Given the following example:
import numpy as np
import pandas as pd
def opr1_func(x, y):
return sum(x) - y
def opr2_func(x, y):
return np.mean(x) - y
df = pd.DataFrame({"col1": [2, 4, 6, 8, 10], "col2": [6, 8, 12, 14, 16]})
Here is one way to do it using Pandas advanced indexing with hierarchical index:
df.columns = pd.MultiIndex.from_product([df.columns, ["value"]])

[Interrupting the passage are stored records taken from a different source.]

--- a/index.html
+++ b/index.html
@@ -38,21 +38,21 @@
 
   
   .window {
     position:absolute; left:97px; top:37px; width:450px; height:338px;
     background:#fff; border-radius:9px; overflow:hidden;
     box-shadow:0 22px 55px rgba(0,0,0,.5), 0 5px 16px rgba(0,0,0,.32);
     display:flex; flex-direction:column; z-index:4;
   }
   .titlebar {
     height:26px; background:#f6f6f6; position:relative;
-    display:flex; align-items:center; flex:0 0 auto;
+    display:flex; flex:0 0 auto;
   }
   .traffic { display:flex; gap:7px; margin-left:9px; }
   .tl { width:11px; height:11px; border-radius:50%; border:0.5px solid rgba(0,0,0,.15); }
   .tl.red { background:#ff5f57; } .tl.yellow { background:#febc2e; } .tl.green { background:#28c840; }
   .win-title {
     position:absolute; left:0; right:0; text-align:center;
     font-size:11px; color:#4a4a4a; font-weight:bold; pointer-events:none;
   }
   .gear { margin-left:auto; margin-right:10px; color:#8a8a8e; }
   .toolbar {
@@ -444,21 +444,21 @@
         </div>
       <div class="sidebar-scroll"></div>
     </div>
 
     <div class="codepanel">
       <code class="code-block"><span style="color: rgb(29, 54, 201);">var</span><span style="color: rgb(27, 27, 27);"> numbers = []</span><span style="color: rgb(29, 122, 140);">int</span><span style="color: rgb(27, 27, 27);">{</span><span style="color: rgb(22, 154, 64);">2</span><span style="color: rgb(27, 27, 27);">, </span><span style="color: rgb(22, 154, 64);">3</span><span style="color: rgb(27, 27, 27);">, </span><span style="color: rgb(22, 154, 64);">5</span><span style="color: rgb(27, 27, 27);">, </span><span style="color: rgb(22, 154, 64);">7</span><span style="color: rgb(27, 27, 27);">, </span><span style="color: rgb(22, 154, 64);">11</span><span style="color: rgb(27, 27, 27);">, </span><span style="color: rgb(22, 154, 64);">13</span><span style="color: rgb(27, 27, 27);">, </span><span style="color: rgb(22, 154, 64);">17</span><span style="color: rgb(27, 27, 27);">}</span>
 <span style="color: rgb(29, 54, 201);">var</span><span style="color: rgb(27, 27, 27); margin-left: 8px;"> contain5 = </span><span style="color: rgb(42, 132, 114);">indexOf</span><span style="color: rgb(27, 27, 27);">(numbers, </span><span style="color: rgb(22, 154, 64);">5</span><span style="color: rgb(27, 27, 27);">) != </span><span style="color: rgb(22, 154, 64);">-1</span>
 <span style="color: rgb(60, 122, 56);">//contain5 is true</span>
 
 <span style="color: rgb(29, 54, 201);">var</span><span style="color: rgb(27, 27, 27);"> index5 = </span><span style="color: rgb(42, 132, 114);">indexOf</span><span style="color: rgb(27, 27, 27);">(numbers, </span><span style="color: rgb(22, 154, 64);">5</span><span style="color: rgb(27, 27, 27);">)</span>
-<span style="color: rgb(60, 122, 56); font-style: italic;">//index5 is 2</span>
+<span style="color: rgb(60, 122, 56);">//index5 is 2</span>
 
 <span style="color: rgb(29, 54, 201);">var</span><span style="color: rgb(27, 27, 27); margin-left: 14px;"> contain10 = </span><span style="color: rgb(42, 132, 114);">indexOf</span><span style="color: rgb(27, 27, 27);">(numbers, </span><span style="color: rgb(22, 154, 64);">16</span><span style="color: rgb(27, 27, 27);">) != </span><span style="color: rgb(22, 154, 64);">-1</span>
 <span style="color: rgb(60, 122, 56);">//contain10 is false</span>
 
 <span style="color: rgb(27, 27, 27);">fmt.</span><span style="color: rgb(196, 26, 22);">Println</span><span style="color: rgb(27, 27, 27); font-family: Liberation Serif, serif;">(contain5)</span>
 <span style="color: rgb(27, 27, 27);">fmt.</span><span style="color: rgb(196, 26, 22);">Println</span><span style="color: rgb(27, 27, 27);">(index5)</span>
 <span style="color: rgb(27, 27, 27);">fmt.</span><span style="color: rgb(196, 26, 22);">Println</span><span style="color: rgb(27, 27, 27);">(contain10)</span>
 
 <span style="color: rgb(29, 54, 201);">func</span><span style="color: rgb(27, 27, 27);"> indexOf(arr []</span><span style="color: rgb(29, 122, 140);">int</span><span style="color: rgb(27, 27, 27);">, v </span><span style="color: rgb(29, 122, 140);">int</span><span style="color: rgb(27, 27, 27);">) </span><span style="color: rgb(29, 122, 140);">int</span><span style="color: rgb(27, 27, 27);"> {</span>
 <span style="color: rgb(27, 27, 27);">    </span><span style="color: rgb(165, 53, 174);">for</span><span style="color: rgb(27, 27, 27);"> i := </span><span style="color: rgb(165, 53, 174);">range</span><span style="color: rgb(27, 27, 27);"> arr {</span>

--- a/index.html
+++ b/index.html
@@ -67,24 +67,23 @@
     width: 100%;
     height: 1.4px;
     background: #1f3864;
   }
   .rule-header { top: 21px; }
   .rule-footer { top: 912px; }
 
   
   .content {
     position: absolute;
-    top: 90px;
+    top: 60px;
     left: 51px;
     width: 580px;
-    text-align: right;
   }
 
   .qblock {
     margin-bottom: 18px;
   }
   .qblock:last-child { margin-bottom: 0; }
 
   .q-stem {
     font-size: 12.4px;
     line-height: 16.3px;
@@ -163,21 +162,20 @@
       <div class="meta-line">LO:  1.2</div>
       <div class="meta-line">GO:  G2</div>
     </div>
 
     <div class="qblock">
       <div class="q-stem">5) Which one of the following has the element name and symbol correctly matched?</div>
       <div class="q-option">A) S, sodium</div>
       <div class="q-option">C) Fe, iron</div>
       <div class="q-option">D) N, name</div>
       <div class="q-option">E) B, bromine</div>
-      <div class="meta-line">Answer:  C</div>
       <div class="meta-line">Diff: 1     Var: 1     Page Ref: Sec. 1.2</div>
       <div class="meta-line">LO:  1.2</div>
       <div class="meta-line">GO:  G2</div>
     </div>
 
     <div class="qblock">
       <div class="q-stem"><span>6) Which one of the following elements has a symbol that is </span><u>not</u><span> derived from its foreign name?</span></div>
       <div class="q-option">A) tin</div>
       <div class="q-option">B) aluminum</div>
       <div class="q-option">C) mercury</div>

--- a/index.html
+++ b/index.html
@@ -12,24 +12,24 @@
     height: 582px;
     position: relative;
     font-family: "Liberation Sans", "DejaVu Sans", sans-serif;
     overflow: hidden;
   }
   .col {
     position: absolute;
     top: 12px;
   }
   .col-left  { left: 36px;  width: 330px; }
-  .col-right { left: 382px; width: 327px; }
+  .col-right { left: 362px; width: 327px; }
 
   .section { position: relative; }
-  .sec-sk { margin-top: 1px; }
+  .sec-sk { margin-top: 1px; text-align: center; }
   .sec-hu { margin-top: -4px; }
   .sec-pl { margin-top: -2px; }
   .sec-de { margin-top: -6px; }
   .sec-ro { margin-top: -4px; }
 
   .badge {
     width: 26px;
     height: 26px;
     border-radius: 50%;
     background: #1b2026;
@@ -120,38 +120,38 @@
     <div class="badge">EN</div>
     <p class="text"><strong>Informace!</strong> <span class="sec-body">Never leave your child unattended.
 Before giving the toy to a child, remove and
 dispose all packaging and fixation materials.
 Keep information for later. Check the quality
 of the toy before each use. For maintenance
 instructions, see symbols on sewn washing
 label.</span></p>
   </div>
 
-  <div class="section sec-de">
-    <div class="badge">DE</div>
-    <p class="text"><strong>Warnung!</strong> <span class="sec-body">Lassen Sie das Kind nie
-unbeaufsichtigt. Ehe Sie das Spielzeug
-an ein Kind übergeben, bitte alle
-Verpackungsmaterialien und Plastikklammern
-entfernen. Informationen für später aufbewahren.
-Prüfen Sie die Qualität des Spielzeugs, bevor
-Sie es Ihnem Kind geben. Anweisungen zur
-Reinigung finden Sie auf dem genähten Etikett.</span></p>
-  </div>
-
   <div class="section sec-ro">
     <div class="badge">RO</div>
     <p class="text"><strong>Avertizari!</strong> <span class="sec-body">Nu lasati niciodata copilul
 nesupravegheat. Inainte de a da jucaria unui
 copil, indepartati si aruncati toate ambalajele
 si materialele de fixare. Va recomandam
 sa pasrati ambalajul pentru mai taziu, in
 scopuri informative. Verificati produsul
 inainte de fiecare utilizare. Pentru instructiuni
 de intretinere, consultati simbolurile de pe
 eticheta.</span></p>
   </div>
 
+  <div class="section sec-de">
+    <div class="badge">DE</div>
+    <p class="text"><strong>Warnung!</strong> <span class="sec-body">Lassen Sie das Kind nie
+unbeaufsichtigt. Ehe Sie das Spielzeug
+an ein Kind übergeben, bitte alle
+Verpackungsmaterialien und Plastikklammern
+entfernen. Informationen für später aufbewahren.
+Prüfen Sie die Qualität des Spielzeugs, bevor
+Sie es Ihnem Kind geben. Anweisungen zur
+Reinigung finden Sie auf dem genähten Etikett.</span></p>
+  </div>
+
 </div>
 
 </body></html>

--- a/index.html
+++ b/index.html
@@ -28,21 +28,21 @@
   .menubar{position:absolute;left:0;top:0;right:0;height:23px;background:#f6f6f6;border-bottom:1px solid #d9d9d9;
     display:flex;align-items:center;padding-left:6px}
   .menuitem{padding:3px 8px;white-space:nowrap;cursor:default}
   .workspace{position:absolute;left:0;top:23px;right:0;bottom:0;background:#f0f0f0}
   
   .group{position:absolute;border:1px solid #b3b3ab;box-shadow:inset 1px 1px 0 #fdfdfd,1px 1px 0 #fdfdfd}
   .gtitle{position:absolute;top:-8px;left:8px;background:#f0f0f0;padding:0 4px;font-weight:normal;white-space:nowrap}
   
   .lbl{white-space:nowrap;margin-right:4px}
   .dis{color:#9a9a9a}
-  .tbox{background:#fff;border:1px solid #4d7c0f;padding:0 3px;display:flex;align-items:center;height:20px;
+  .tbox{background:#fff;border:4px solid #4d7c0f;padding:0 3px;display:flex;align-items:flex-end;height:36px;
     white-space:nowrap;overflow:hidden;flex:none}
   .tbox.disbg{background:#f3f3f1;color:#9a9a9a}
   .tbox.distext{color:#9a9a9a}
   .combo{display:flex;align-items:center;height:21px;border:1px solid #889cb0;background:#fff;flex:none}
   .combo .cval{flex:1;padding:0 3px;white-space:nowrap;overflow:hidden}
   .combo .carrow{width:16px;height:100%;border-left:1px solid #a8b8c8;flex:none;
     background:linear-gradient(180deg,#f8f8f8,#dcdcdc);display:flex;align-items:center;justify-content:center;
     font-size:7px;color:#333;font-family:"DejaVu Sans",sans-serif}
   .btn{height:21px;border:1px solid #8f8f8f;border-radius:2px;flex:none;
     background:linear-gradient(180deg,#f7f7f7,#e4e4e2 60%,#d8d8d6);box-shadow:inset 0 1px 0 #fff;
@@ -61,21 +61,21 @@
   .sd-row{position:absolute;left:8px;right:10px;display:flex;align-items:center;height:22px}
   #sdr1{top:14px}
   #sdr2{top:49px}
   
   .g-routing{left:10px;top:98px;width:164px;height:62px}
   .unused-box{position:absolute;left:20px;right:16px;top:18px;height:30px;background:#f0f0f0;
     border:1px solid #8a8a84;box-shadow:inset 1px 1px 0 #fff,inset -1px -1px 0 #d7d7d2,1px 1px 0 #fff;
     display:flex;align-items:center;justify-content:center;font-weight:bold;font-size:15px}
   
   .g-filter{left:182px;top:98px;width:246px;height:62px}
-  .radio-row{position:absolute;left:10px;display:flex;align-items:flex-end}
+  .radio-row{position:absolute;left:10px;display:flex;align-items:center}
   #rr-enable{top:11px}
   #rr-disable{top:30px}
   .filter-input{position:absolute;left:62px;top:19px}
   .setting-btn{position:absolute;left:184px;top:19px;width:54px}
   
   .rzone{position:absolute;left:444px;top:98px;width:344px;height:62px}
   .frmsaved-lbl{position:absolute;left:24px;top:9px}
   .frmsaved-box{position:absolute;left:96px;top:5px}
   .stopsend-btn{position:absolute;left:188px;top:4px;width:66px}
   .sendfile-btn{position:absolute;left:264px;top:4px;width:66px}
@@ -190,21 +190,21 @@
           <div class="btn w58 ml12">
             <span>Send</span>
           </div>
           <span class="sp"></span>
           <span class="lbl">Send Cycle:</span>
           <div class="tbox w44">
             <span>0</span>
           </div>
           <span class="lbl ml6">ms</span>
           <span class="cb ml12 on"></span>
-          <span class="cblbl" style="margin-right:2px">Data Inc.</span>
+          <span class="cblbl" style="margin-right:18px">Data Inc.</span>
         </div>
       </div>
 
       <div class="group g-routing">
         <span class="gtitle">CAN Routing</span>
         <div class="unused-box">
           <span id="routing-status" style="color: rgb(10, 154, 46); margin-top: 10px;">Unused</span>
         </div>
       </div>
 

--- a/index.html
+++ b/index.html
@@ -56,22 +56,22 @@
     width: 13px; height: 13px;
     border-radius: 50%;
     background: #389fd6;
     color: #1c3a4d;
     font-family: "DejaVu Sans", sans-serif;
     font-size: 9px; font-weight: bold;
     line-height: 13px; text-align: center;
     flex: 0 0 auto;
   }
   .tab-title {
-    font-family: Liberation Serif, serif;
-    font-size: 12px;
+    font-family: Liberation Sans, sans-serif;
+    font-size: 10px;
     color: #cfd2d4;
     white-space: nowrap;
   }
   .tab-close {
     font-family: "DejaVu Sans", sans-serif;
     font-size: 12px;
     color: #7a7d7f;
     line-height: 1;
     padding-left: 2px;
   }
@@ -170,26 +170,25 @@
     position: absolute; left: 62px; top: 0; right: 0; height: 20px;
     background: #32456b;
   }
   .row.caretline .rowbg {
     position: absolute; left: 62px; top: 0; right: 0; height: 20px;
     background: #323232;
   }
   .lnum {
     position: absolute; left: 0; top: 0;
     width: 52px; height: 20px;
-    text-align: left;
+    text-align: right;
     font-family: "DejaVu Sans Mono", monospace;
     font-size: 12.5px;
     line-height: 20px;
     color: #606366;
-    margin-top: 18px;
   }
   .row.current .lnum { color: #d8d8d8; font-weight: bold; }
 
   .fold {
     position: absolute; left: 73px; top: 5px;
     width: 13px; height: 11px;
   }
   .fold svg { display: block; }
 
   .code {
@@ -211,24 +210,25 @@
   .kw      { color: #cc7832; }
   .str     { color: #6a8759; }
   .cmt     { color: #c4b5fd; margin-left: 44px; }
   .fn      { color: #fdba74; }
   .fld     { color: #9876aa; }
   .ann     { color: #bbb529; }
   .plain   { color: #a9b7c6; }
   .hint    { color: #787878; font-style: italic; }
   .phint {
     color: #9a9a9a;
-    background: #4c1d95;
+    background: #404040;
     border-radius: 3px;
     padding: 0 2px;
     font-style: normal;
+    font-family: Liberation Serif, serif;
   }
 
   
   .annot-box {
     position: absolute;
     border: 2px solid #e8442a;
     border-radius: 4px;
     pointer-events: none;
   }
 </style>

for col in ["col1", "col2"]:
for new_col, func in zip(["opr_1", "opr_2"], [opr1_func, opr2_func]):
df[(col, new_col)] = df[(col, "value")].rolling(2).apply(lambda x: func(x, 10))
df = df.reindex(
pd.MultiIndex.from_product([["col1", "col2"], ["value", "opr_1", "opr_2"]]), axis=1
)
Then:
print(df)
# Output
col1 col2
value opr_1 opr_2 value opr_1 opr_2
0 2 NaN NaN 6 NaN NaN
1 4 -4.0 -7.0 8 4.0 -3.0
2 6 0.0 -5.0 12 10.0 0.0
3 8 4.0 -3.0 14 16.0 3.0
4 10 8.0 -1.0 16 20.0 5.0